At the house, we rebranded it as her “art table” and placed it in the living room.
Soon, we needed a place to put all of her art supplies. An “art center” was added.
But where to put all of the art she seemed to do in spurts - eight pieces of cut construction paper one day and then nothing for the rest of the week?
I added a bin. No, not a recycling bin. A “completed art” bin.
But after a month or two of frequent art-ing, it’s time to empty the bin. Now what?
I sent out some desperate texts to other parents, trying to find out what to do. Yes, I could save it all. That’s what my mom did - she still frequently pulls out old notes I wrote to her, requesting that she pick me up some red and white beads if she stops by JoAnn Fabrics. But… at this rate, I’d need to rent a storage locker to save all her paintings and drawings and yarnings and tapings.
Keep it all - shout out to my mom!
Display it for now - Emma mentioned a hanging clothesline where she temporarily displays artwork. I’ve used a variation of this technique with large easel artwork, taping it up in Little L’s room and now in our basement. You can even frame work if you think you'll want to display it for awhile.
Get a box - Try to keep it to that box. Maybe have the child sort through what they do and don’t want, or do it yourself. Lydia and Carrie were able to keep it to one big bin for their children’s entire school career! Carrie had one folder for each year of school. Some friends with young kids just have boxes and are going to figure out what to do - eventually.
Marie Kondo the art - Keep what sparks joy (this friend pointed out that for her, not that much of it does!)
Closet art - decorate your closet - or another favorite location - with keepsakes
Just toss it! - this is from my friend the Art Teacher! “It’s about the process, not the product,” she said. Though she, like many others who I interviewed, said that it’s best to do this after bedtime.
But have a holding spot - for a couple weeks or a couple months. If the art is asked about during that time period, you can go get it! Also, if you really did throw something out, Mandy recommends saying “I think it’s in the basement.” They usually forget about it and don’t follow you downstairs to look for it.
Photos! - I got this one years ago from the parent of one of my students, who was a prolific artist. How you organize the photos, though, is a bigger issue.

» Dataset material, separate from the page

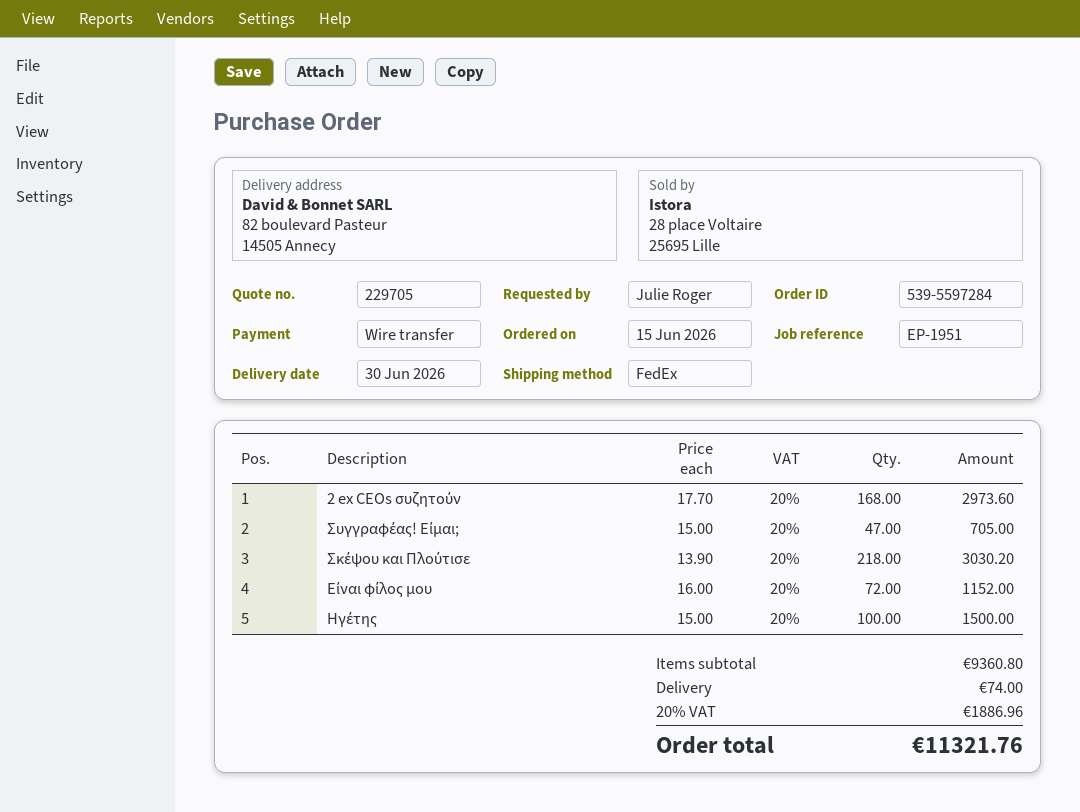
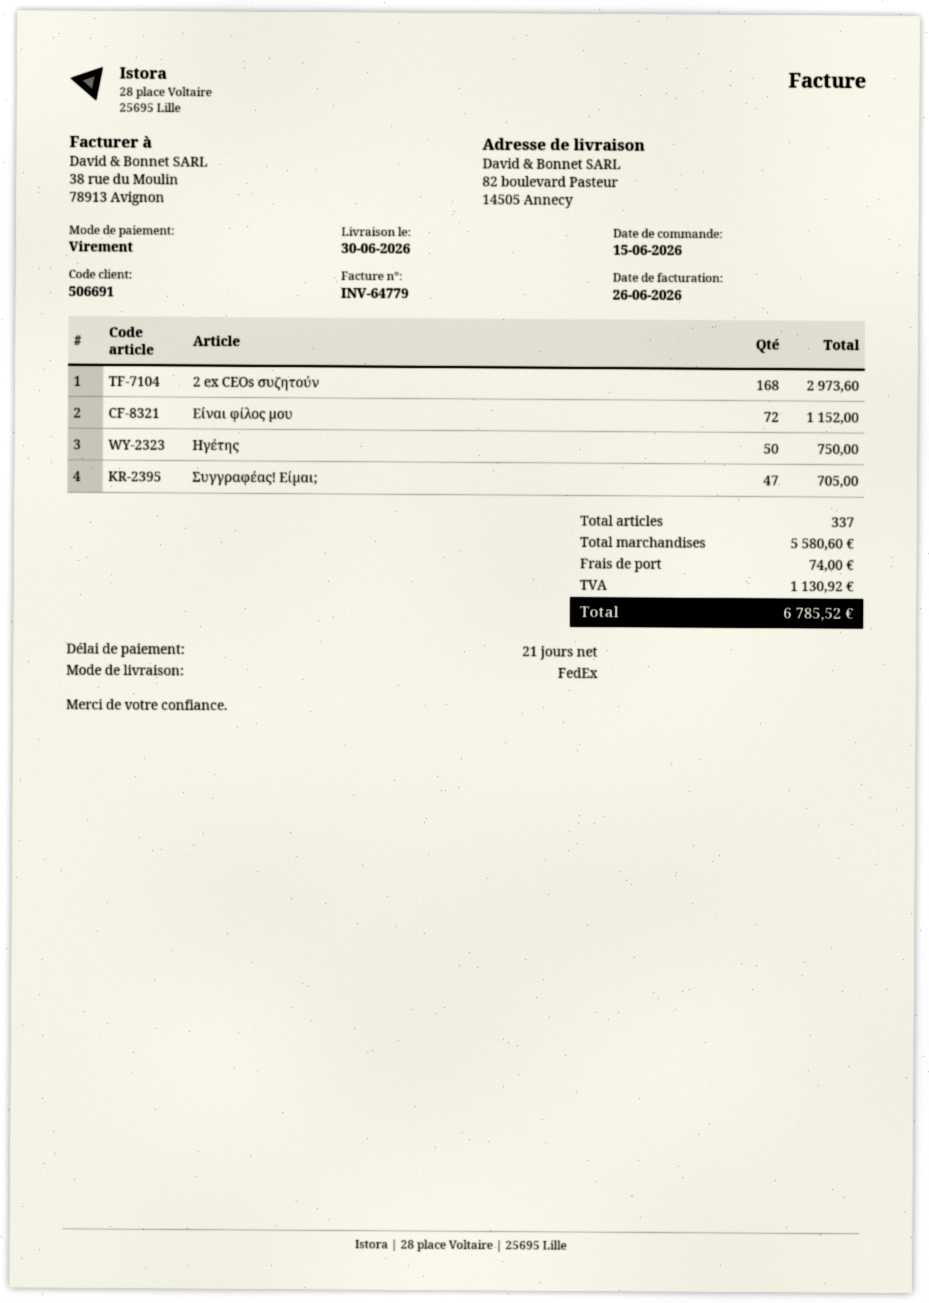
Σκέψου και Πλούτισε: 218 for 3030.20 -> none
Ηγέτης: 100 for 1500.00 -> 50 for 750.00
subtotal: 9360.80 -> 5580.60
tax: 1886.96 -> 1130.92
total: 11321.76 -> 6785.52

Art Book - apparently there are people out there trying to solve these very problems. My friend Karen told me about Artkive, who sends you a box that you can send art back in, and they’ll make a book of it. Or a mosaic, for quite a bit more. You can also upload your own art that you’ve taken photos of. This seems interesting - but as Axel pointed out, then what do you do with the book of art you made? On the DIY front, you could make your own book of art. Charlotte, already thinking ahead before her daughter even turns one, recommended portfolios like these for storing art.
Gifts and wrapping paper - My friend the Art Teacher says you can save art and use it for wrapping paper! Brilliant! I’ll add that you can try gifting the work to family members, though you probably need your child’s consent if they’re going to see it on Great-Grandma’s kitchen wall…
Or, you could throw out all of your art supplies and do what Karen suggested: A Zen Board where you paint with water and it self-erases. They say it's great for "meditation and mindfulness practice." A MagnaDoodle would do the trick too. I can definitely see how not having to sort through, store, and archive art work would lead to a more tranquil existence.
So if you're drowning in art, why not pick a few ideas and try them out? If they don't work, I'm sure you can try again next month.
Because if your little artist is anything like mine, believe me, it's only a matter of time before it's time to deal with the the "completed art" bin.